Better, faster, stronger
Researchers agree that automation will make their work more efficient. Chemists ‘could spend more time designing rather than doing’, imagines Nevado. ‘It changes the type of problems a graduate student could tackle in a three- to five-year period,’ Burke agrees. ‘It really ends up having a practical, empowering impact on what the field can do.’
Some people view chemistry as an art. I think this might be a barrier to people embracing automation
Rachel Grainger, Astex Pharmaceuticals
However, synthetic chemists’ current focus on lab skills might also make them hesitant to hand over all their practical work to robots. ‘Some people view chemistry as an art, and there are a lot of skills involved that people learn and hone,’ says Rachel Grainger, postdoctoral researcher at Astex Pharmaceuticals in Cambridge, UK. ‘I think this might be a barrier to people embracing automation.’

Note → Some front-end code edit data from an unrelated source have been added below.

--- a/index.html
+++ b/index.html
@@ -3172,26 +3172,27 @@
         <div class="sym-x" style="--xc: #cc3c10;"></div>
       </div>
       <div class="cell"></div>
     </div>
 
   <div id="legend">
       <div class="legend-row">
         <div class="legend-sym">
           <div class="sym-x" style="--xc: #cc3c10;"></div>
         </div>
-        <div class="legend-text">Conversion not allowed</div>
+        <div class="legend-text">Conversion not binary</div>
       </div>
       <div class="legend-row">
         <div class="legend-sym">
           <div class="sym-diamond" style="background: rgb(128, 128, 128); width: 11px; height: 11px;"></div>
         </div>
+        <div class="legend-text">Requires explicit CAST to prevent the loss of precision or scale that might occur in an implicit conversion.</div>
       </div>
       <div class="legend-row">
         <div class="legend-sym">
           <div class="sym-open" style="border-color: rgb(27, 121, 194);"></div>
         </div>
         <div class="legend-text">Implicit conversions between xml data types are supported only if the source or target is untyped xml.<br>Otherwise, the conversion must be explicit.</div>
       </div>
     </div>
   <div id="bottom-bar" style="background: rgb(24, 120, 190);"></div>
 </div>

But automated procedures might also allow them to be scaled up and transferred from an academic to an industrial setting more easily. ‘There’s a disconnect between doing chemistry on a lab-scale, the creativity and the art of it, as opposed to process scale, where you need machines,’ Grainger adds. ‘People might spend a significant amount of time re-optimising a reaction for process scale that someone has done in the lab.’
Some scientists believe that, eventually, labs will be entirely run by robots. ‘One of the ambitions is to replace all the synthetic chemists from the lab by automated equipment, the way that we try to replace drivers from cars,’ says Hii. ‘Or even to support unmanned chemical synthesis in space exploration, for example. It’s not going to happen tomorrow, but maybe in the next 20 to 50 years.’
With robots making lab work obsolete in the not-too-distant future, should chemists be worried about job security? Quite the opposite, Seeberger says. ‘We train people to think about chemistry, not to do manual labour,’ he points out. ‘And to think and be creative, those are skills that are never going to be replaced by machines.’